Jorma Kaukonen, Blue Country Heart, Columbia Records.

Hot Tuna guitarist Jorma Kaukonen traveled to Nashvile last January to record with some of bluegrass music’s brightest stars. The music is all traditional country with a notable blues influence. Included are tunes by the Delmore Brothers, Jimmy Rodgers, the Skillet Lickers’ Clayton McMichen and others. The sound is distinctly old-time string band and bluegrass, back when the lines between country and blues weren’t so visible. Kaukonen is in fine form instrumentally and vocally, and with help from sidemen Sam Bush, Jerry Douglas, Byron House and Bela Fleck, how can you go wrong?
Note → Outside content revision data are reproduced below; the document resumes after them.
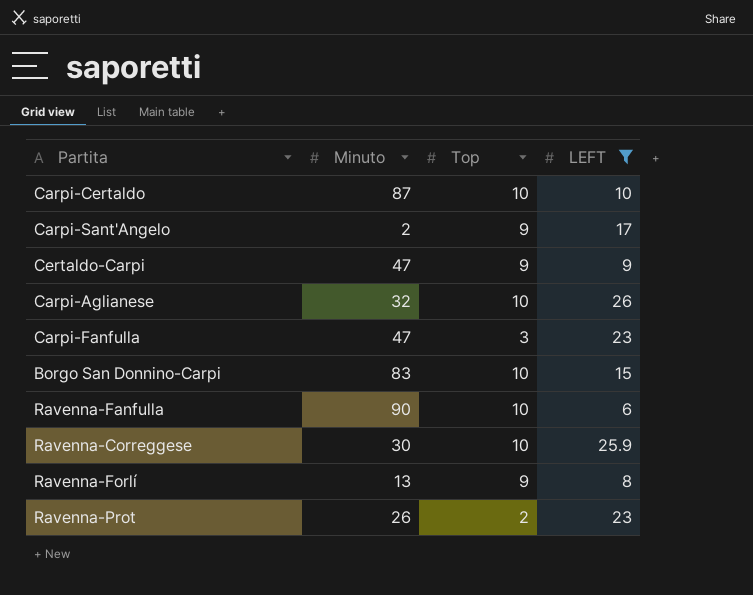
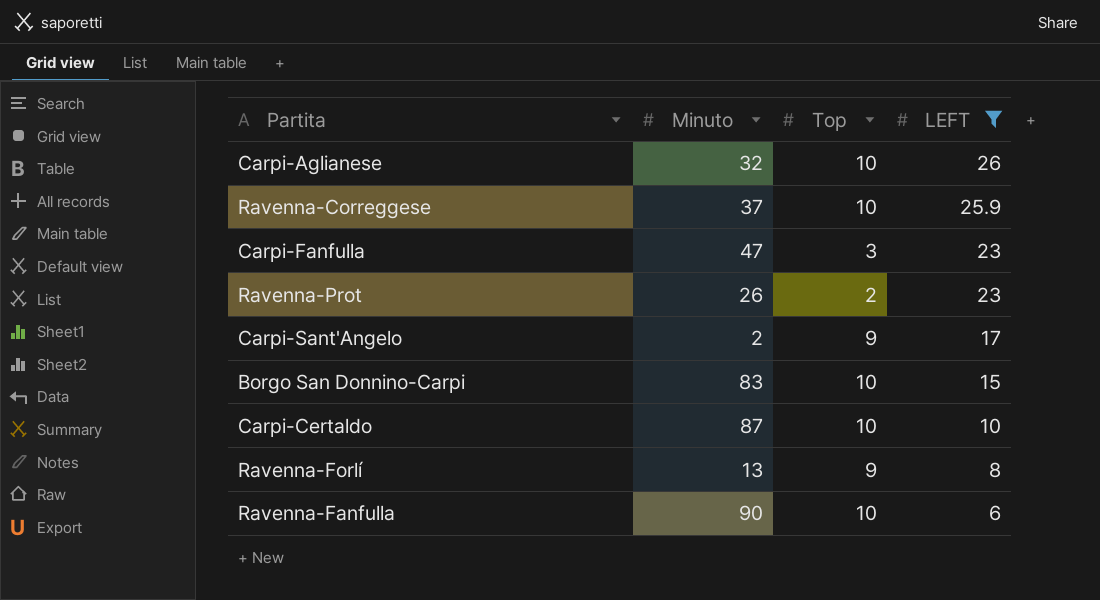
row order: none -> LEFT descending
row Certaldo-Carpi: 47 | 9 | 9 -> none
Ravenna-Correggese | Minuto: 30 -> 37

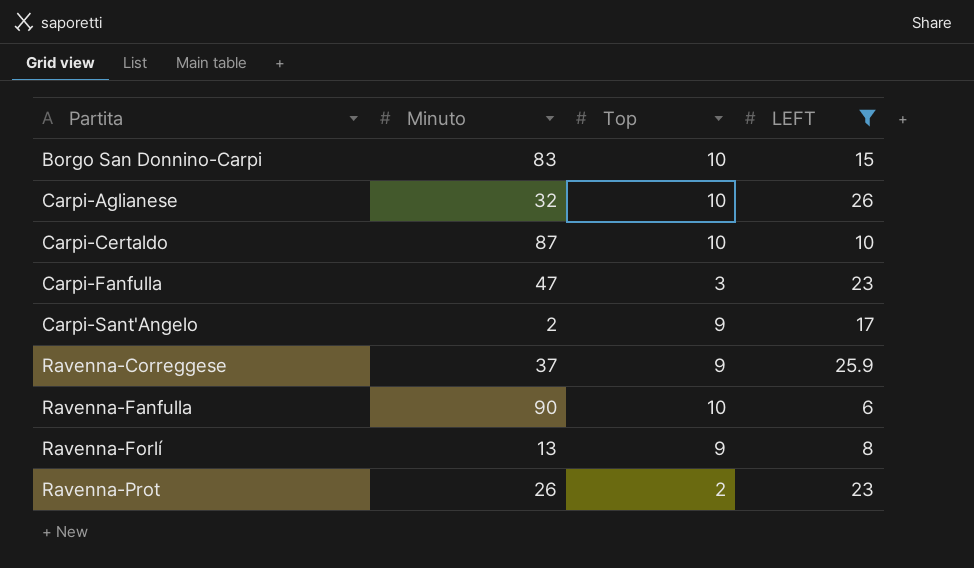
row order: LEFT descending -> Partita ascending
Ravenna-Correggese | Top: 10 -> 9

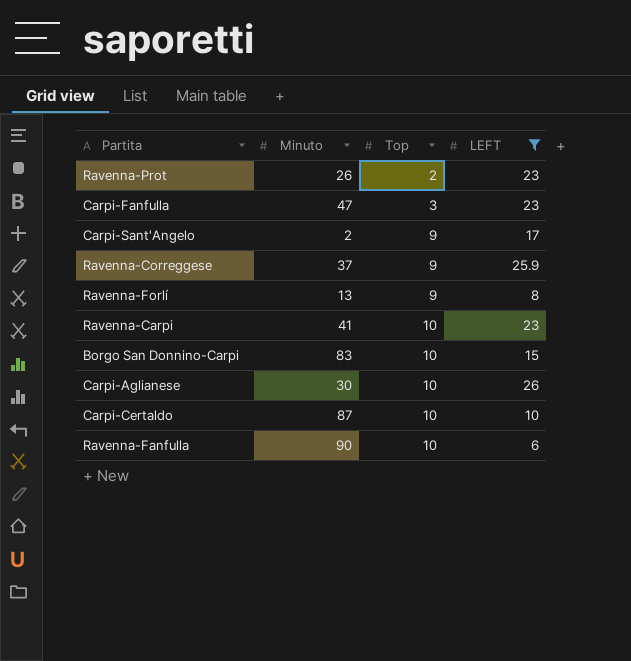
row order: Partita ascending -> Top ascending
row Ravenna-Carpi: none -> 41 | 10 | 23
Carpi-Aglianese | Minuto: 32 -> 30

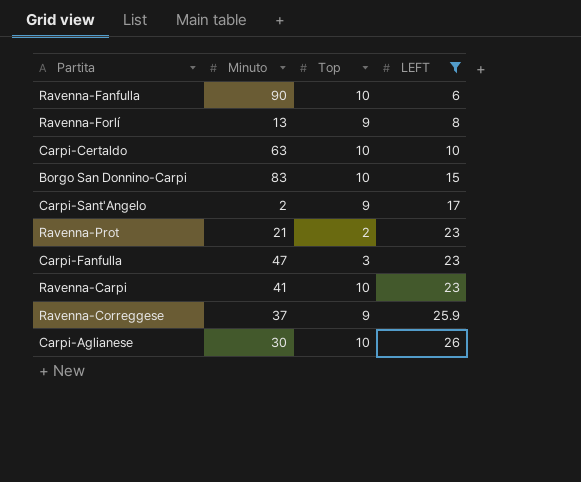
row order: Top ascending -> LEFT ascending
Carpi-Certaldo | Minuto: 87 -> 63
Ravenna-Prot | Minuto: 26 -> 21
This is memorable music, released at a time when interest in vintage American music is at height, due to the success of last year’s “Oh Brother, Where Art Thou?” soundtrack.

Eddie Burns, Snake Eyes, Delmark Records.

Eddie Burns is the last of the great postwar Detroit bluemen still performing. Born in Mississippi in 1928, Burns worked extensively with John Lee Hooker in the late 40’s and beyond and is accompanied here by his guitar playing brother, Jimmy Burns. Eddie’s vocals are a bit tentative and occasionally shaky, but his harp playing is sharp and his guitar work is straightforward. Most tunes are Burns originals. This is pure, unadulterated blues, without compromise or pretense and it doesn’t get much more authentic. Delmark Records, 4121 N. Rockwell, Chicago, IL 60618.

Johnny Cash, The Essential Sun Singles, Varese Sarabande Records.

What is left to say about Johnny Cash that hasn’t been said? He’s the Man In Black, the troubled loner, the fallen-down drug abuser, a man caught in a weird dichotomy, obsessed with the dark aspects of life and death, yet fully embracing Christian teachings and doctrine, with spiritual heart firmly on his sleeve. With Columbia Records in the midst of an extensive Cash reissue campaign, it’s wise to add these seminal Sun recordings to your collection. Included are immortal tracks like “I Walk The Line,” “Folsom Prison Blues, “Cry! Cry! Cry!,” “Get Rhythm,” “So Doggone Lonesome,” “Next In Line” and many others, all certified Cash classics. www.VareseSarabande.com.